Use your robots.txt file to make it harder for link-farmers to benefit. Putting the NOFOLLOW meta tag on your wiki pages will also keep Google from giving link credit for them. Most of the spam is badly behaved robots trying to impress Google's well-behaved one - you can't control the badly behaved bots directly, but by keeping better control of the well-behaved ones you can remove their prize.

N.B. The current robots.txt set-up means the spammer still wins even when you "delete" a spam page. You're allowing search engines to index your page history pages, including the old revision with the spammer's full text. Similar issue for page excerpts on "recent changes" page.

Note, however, that spammers will continue spamming regardless of whether their spam has any benefit. --JoshTriplett 06:55, 2 May 2011 (UTC)

Unlikely to persist forever. In my experience there are two rewards - search engine rank and feeling superior to the site owner. When both dry up, there are plenty of other targets out there. Resources are not infinite for the spammers any more than they are for the defenders. They can certainly afford to waste some and to use some on spite, but they're not really any less concerned with utility vs futility of their actions than the defenders are.

All your current spam contains this string: MjE3fHwxMzA0MTQ1NDIzfHwxOTUyfHwoRU5HSU5FKSBNZWRpYVdpa2k

This may be the tag that (when a spider reaches the site that is the object of the spam) confirms the origin of the successful link-spam. Such mechanisms are used to help automate the process - sites that allow spam to generate hits can be automatically re-used for the next spamming cycle and sites that generate no hits drop from the list.

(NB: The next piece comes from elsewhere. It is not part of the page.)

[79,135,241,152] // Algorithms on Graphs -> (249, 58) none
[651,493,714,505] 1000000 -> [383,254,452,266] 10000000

After a few hours of rapid reversal of these spams, the link farming has been replaced with a human vandal. This is not uncommon as while the spammer is investigating the reasons behind a fall in productivity they often meddle to test the environment, for amusement or spite and to muddy the waters and confuse the defenders. This phase does not generally last very long before some automated actions resume, or the spammer decides not to bother with this target further.

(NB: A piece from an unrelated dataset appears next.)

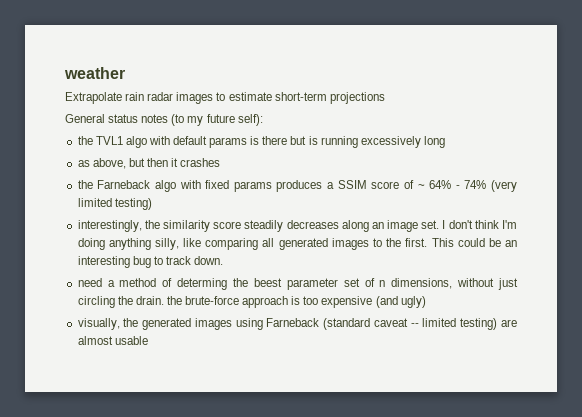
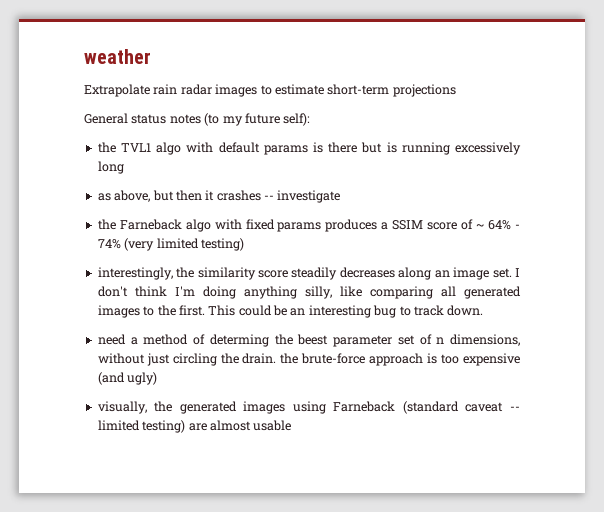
(221, 162) none -> [264,190,341,203] -- investigate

Signs of automation of vandalism: change descriptions set to a random alphabetic sequence involving capital letters. Clearly distinguishable from patterns formed by keyboard-bashing, which tend to cluster around the home keys and have a high incidence of repetition. This is often the final phase of the encounter, but without technical or policy changes the site will eventually be found again.

Some of the latest addresses are interesting: 91.143.58.1 (AS41822) seems to belong to honest-to-badness criminals. It's running an open proxy on port 80, also.